The company has a patent for this, with two clinical trials underway and two more under preparation.
A Phase 3 clinical trial for osteoarthritis which is funded by a NHMRC grant has progressed the furthest, while a Phase 2 trial in COVID-19 is ongoing.
Meanwhile a Phase 1 study in GvHD, which was published in prestigious journal Nature Medicine, is probably the closest to commercialisation according to Dr Macdonald.
GvHD is a challenging disease which occurs in patients who have had a bone marrow transplant as part of their chemotherapy treatment for cancer.
Chemo is still very much a sledgehammer therapy where you use very toxic drugs that do kill the cancer cells, but they also kill the surrounding healthy cells that grow hair and bone marrow.
“Unfortunately for many patients, the bone marrow transplant reacts against their body and starts to attack all of the tissues in the body, and it’s ultimately fatal.”
“It’s a horrible death, destroying the lungs, liver, intestines and the skin,” Macdonald explains.
“Cynata’s MSC therapy has been shown to reset that reaction, so the patient can recover from the GvHD, and also recover from their underlying cancer.”
With all these clinical trials concurrently under way, Macdonald believes there is a clear significant upside potential for Cynata, particularly given its small market cap of $70m compared to other similar plays like Mesoblast ($1 billion market cap).
Osteopore (ASX:OSX) focuses in bones and specialises in the production of 3D printed bioresorbable implants that are used in surgical procedures to assist with the natural stages of bone healing.
The 3D bio-printer makes a scaffold that mimics bone, with a patented micro-architecture which traps the patient’s own stem cells.
Orthocell (ASX:OCC) develops collagen medical devices and cellular therapies for the repair and regeneration of human tendons, bone, nerve and cartilage defects.
Its flagship product, the CelGro, is a naturally derived collagen medical device for tissue repair.
Aroa Biosurgery (ASX:ARX) develops FDA-approved medical devices for wounds and tissue repair using its extracellular matrix (ECM) technology, mainly in the United States.
Recent study shows 100% success rates from the use of its Myriad product when patients underwent surgical reconstruction of exposed vital structures such as bone and tendon.
Regeneus’ (ASX:RGS) Progenza is a cellular therapy targeting pain and inflammation which uses Secretome to improve not only the resident tissue, but the MSCs themselves.

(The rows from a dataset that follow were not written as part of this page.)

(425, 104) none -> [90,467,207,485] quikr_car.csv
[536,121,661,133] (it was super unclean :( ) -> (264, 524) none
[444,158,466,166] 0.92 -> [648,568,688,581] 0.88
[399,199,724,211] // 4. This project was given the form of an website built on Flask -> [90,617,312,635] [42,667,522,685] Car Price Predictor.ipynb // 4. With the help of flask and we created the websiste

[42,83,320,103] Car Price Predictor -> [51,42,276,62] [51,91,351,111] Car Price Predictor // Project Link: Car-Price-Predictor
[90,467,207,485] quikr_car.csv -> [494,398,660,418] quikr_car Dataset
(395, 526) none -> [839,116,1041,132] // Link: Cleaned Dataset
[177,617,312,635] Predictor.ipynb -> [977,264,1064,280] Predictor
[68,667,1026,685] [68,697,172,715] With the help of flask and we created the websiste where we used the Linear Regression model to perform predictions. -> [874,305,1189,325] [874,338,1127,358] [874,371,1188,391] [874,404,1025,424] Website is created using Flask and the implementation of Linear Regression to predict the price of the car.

It fills a gap in the current treatment market for osteoarthritis, by providing disease modification and pain relief to address patient symptoms.
Anteris Technologies (ASX:AVR) claims that its Adapt Technology is the first and only bio-scaffold technology that completely re-engineers xenograft tissue into a pure collagen scaffold.
A recent study indicated that Adapt-treated tissue has superior anti-calcification attributes compared with tissues used in competitor valves.